[Aavso-photometry] Need High-dec (B-V)~0 stars & Secondary Extinction Pairs (3 new additions for your lists);
Daniel Majaess
dmajaess at ns.sympatico.ca
Tue May 8 08:22:36 EDT 2007
Hi, my bad, let me explain further, the A0 stars listed in your book are
too bright for our situation especially since I need a plate solution
solve via pinpoint so photometry can be automatically extracted via Dave
Lane's pipeline. It has been my experience that stars in the Hipparcos
catalog between the 8.5-9.5 mag limit have larger photometric errors
sometimes of order 0.1 magnitudes, and since the protocol depends on
knowing the standard V-band measurement, I wanted photometry aside from
the Tycho/Hip. I guess if I can reduce the error at every spot in the
line, I'll feel better.
Regarding the list, yesterday it came to me that I could exploit the
wonderful functionality of Vizier to help me in my quest. I went to the
catalog section and called up Neckel's and Mermillod's UBV database, set
the appropriate conditions in the B-V cell ("=0") and in the
corresponding V-cell ("8.5..9.5") and bango, out comes the data =) What
a wonderful online interface the French have made available to us =)

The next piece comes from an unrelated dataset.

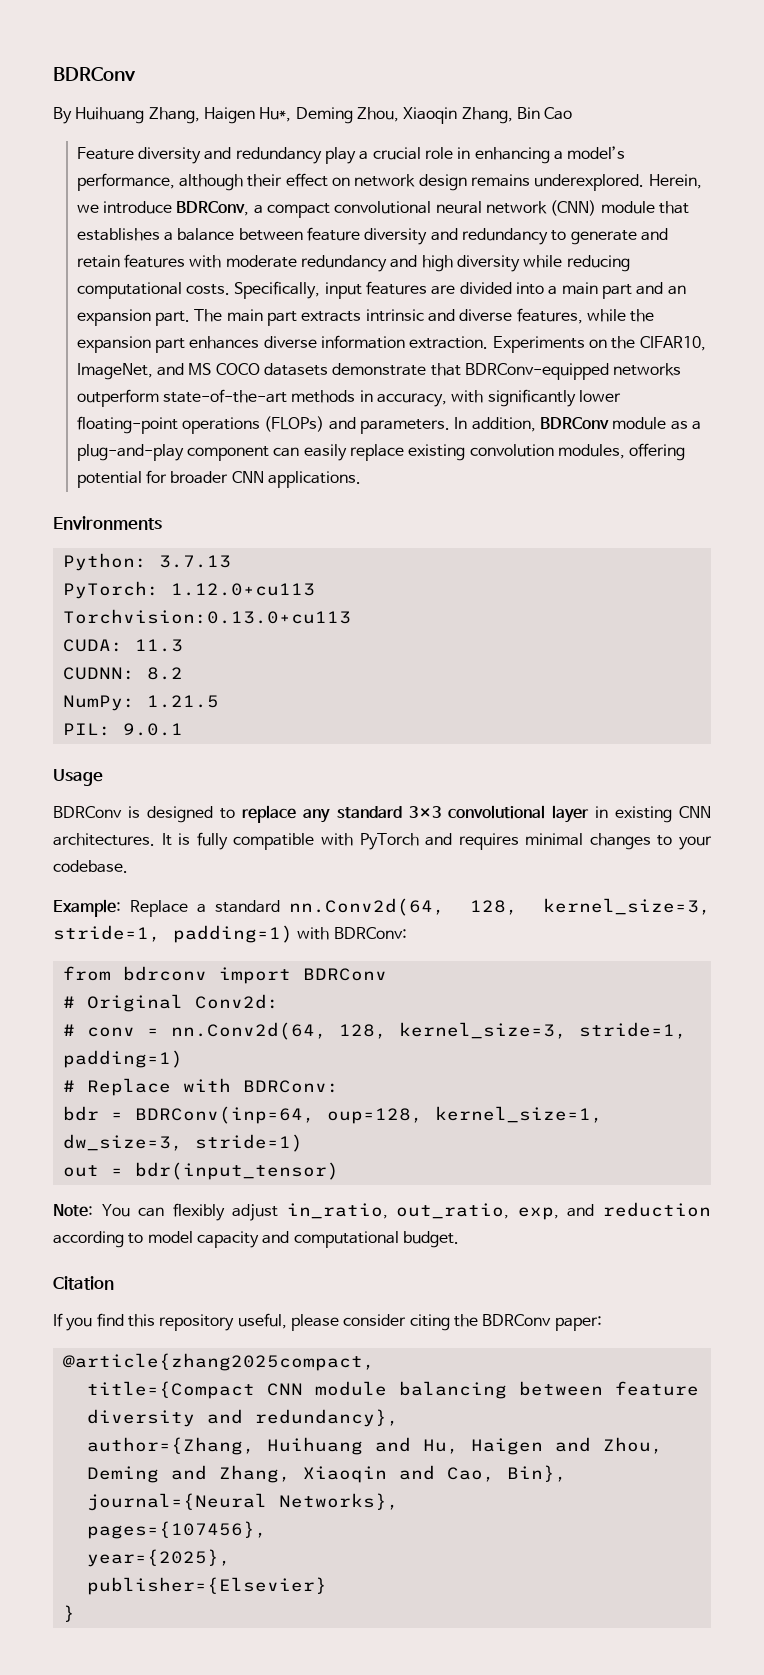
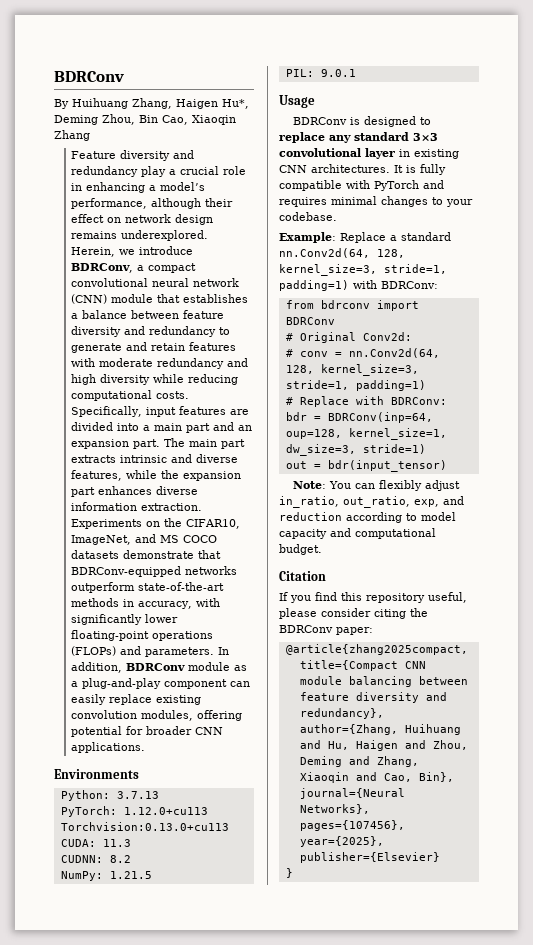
- By Huihuang Zhang, Haigen Hu*, Deming Zhou, Xiaoqin Zhang, Bin Cao
+ By Huihuang Zhang, Haigen Hu*, Deming Zhou, Bin Cao, Xiaoqin Zhang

Once I reduce the data further and plan an observing script I'll foward
the info to the list.
Many thanks,
Daniel.
arne wrote:
> Daniel Majaess wrote:
>
>> Hi, I've derived the local parameters for Halifax Nova Scotia by
>> following an extinction pair across various values of airmass and the
>> secondary coefficients appear to be essentially zero---especially in the
>> visual band. So I am now thinking of shifting gears and adopting the
>> protocol outlined in Henden's book whereby a bunch of different stars
>> (at varying airmass) with (B-V)~0 are imaged. I was wondering if anyone
>> had a list of high-dec, bright (7.5-9.5 mag) stars with a color (B-V)~0,
>> and also they need to have well-defined visual and blue magnitudes so
>> Hipparcos data will not cut it. Any suggestions would be lovely =)
>>
>> Also, here are some nice secondary extinction pairs that I am using and
>> you may want to add to your respective lists. I *believe* I got them
>> from scanning through Dave Lane's ECU but I was sent a number of
>> suggestions from wonderful AAVSO members =) Anyways, here they are:
>> HD96730 ( 11:06:52.69 +36:42:29.2 ), HD 97184 ( 11:16:01.55 +42:24:01.0
>> ), HD92454 ( 10:42:31.14 +68:34:22.2 ).
>>
>>
>
> Certainly there is a list in Henden's book of bright zero-color (A0) stars.
> As for Hipparcos stars (such as Richard Miles' nice red-blue pair list),
> I wonder why you feel that "Hipparcos data will not cut it." For
> the all-sky extinction method, you only need stars with approximate
> zero color, as transformation is a second-order effect. For example,
> say that you have one star with zero color and another with
> (B-V) = 0.2 (Hipparcos colors are *much* better than this!). If
> your V-band transformation coefficient is 0.05, pretty typical, then
> the error made by not transforming the instrumental magnitude of
> the second star is 0.2*0.05 = 0.01mags, which will usually be about
> your limit for handling all-sky measures.